Pense à dehors pendant qu’ton voisin s’quiche sur Tabbata Cash
Ou une petite zoulette comme dans ces clips qu’on voit
Après ça parle d’équipe de monter braquer un convoi
On a tous le choix mais les trajectoires sont bizarres
Partir de Vaulx en Velin pour fourguer à Ibiza
Ou au bord de la mer tant qu’y a la baraka
Ça met du bail à plat pour la baraque à Malaga
On veut mettre bien la famille mais famine il y a
Esprits enfumés à cause de la sinsemilia
ça revoit des potos de l’époque wech la bes
ça refait le monde assis sur un banc dans la Tess
Echafaude des plans dans la tête avant d’être Dead
On a faux mais on veut du pèze pour finir obèse ?
On a trop taquiné le bed donc on est bon dernier
Ton socce a quiné trop de bédos a fini interné?

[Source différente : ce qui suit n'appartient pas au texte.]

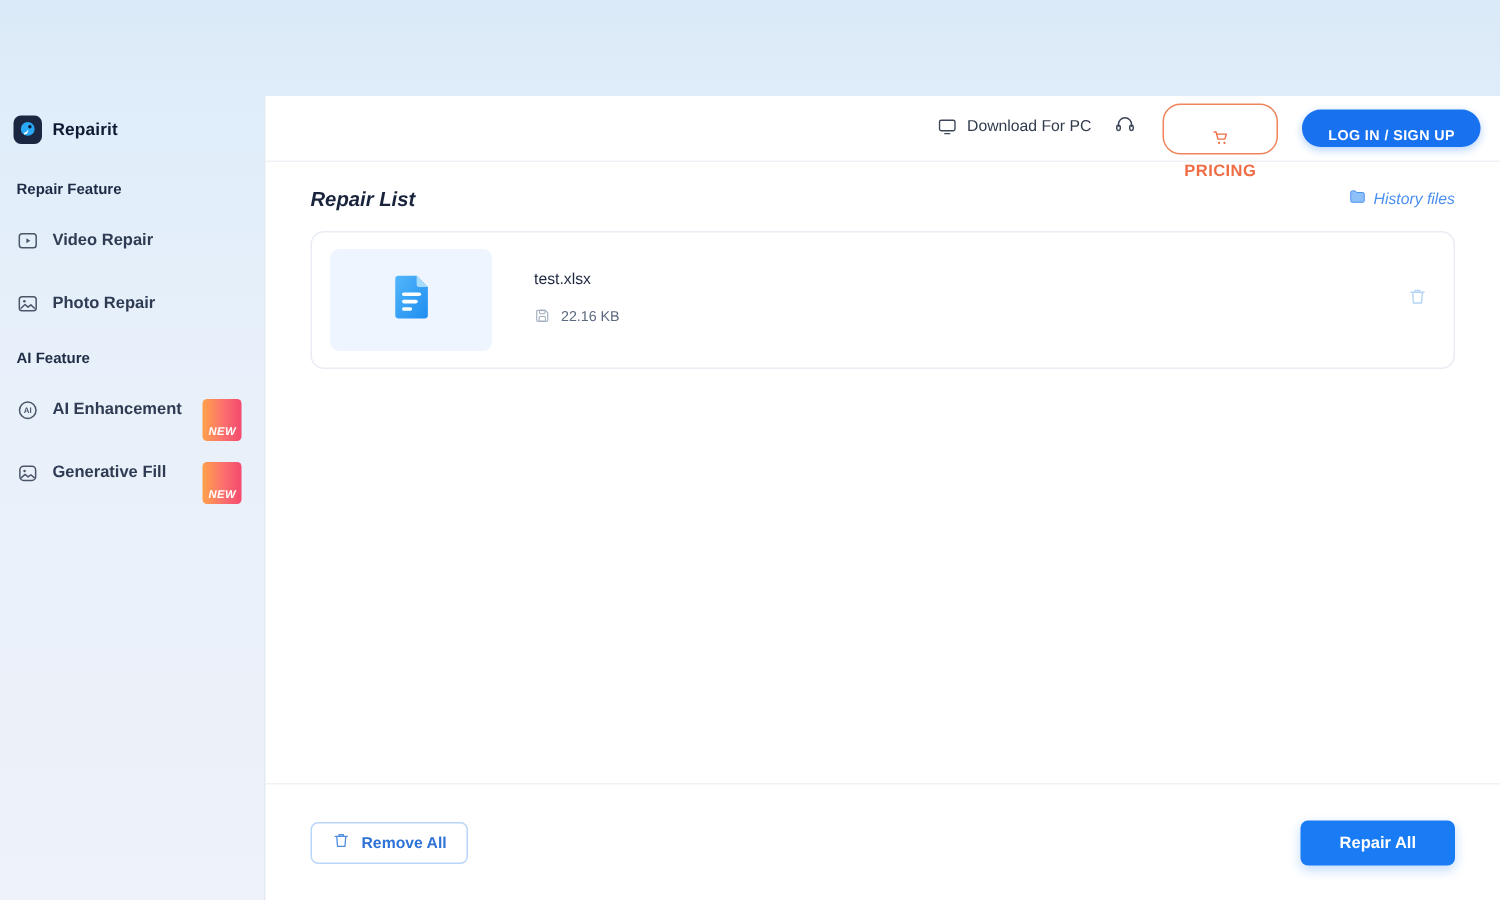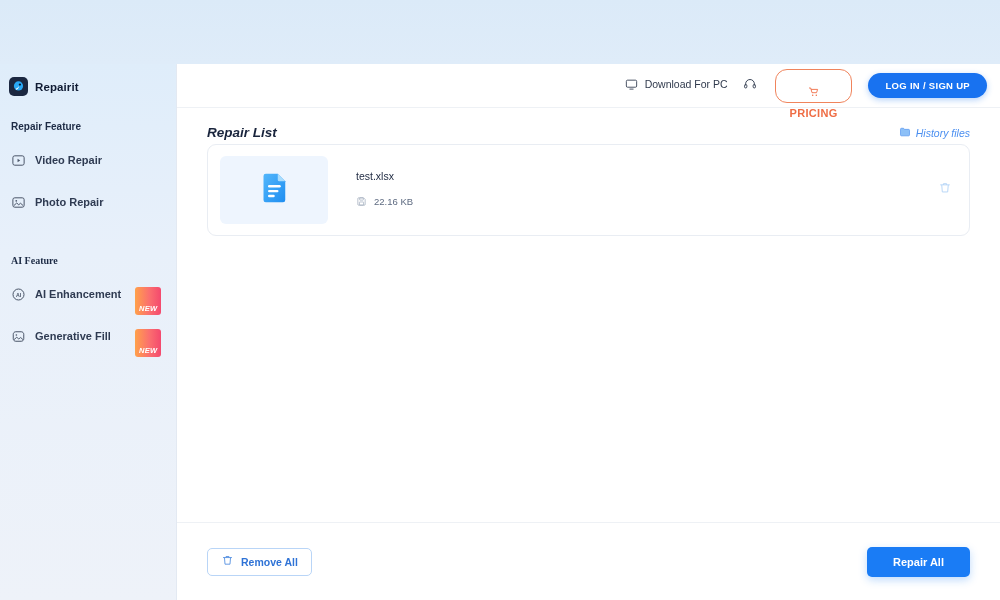"LOG IN / SIGN UP" .btn-login { align-items: center -> flex-start; padding: 0 17px -> 12px 17px }
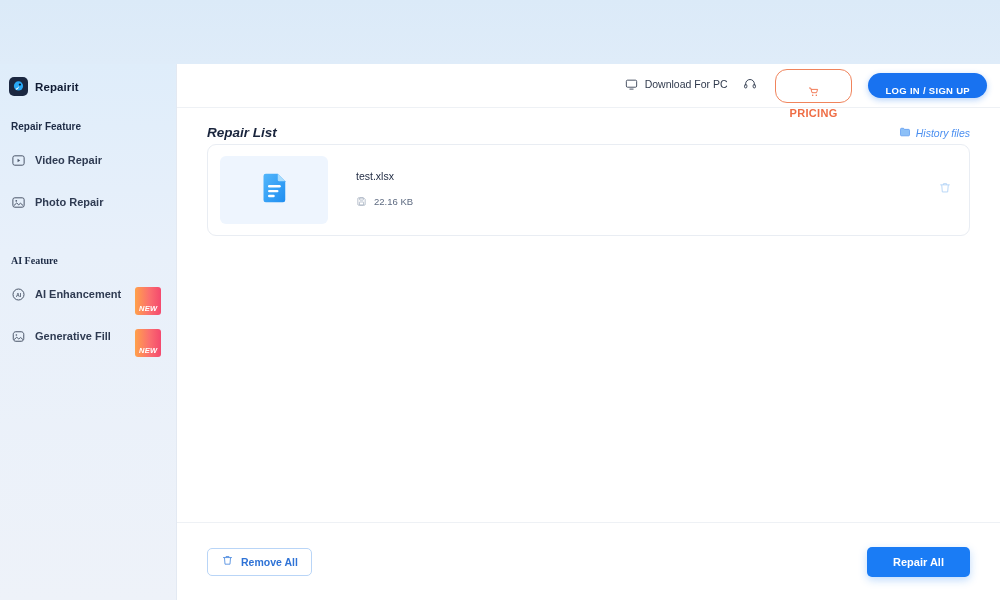"test.xlsx" .file-card { margin-top: 4px -> 14px }
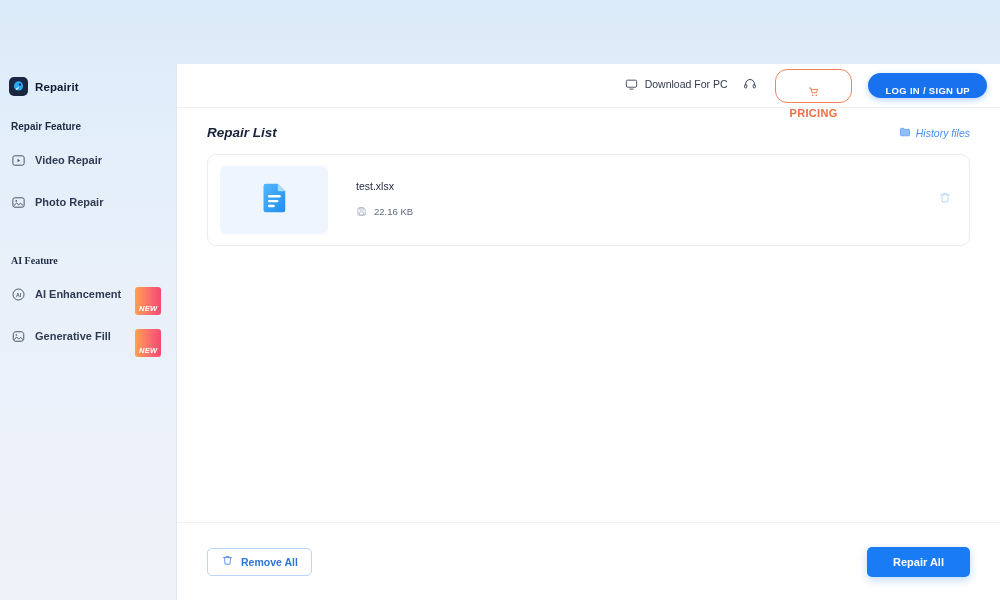"AI Feature" .section-title.ai { font-family: Liberation Serif, serif -> none; margin-top: 36px -> 15px }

Au final lui est sur son yacht nous là nos
Petits plaisirs à nous c’est de voir gagner le Milano
J’lève mon verre aux petits qui roulent dans les ruelles
Pendant que j’fais tapis à cause de Patrick Bruel
Joue avec les tours de poneys d’mon fils
Mise le salaire du mois pendant qu’j’laisse seule la mise
A la maise c’est la merde passé le 15 du mois
La société de conso devra donc faire sans moi
On se console avec ce qu’on peut parties de console
On déconne et la réussite n’entend pas qu’on sonne
Donc la porte on veut la péter et la défoncer
Beaucoup en on rien à péter et vont s’enfoncer en
Roulant à gauche ou à droite suivant le cas là
ça joue aux cartes dans un local en vrai décalage
ça parle de plan et de cash pour du dépannage
Pendant qu’les petits font cache cache avec les decks à l’âge
De rester à la baraque ou de dormir ça joue les baraques
Pillave sa haine pour la revomir puis la voir revenir
Aussitôt qu’on se lève
Savoir qu’on n’a pas d’avenir c’est ça que l’on célèbre
Tard sur un parking un parc ou une vardine
Trop rare sont les parties d’plaisir les surprise- parties
Le train-train quotidien nous fait claquer tout nos tintins tant et si bien
Qu’on est tenté on devient zinzin maboule trépané on déboule
Raboule le fric frère avant que l’on te dépouille
On a vite fait de prendre des raccourcis et si le crime paie
ça reste juste une forme de suicide social
Par là j’entends qu’on n’est pas égaux
Car la vie certains la fument d’autres ont le mégot
Parle à mon cul ma tête est malade
Cocu égalité des chances c’est qu’des salades.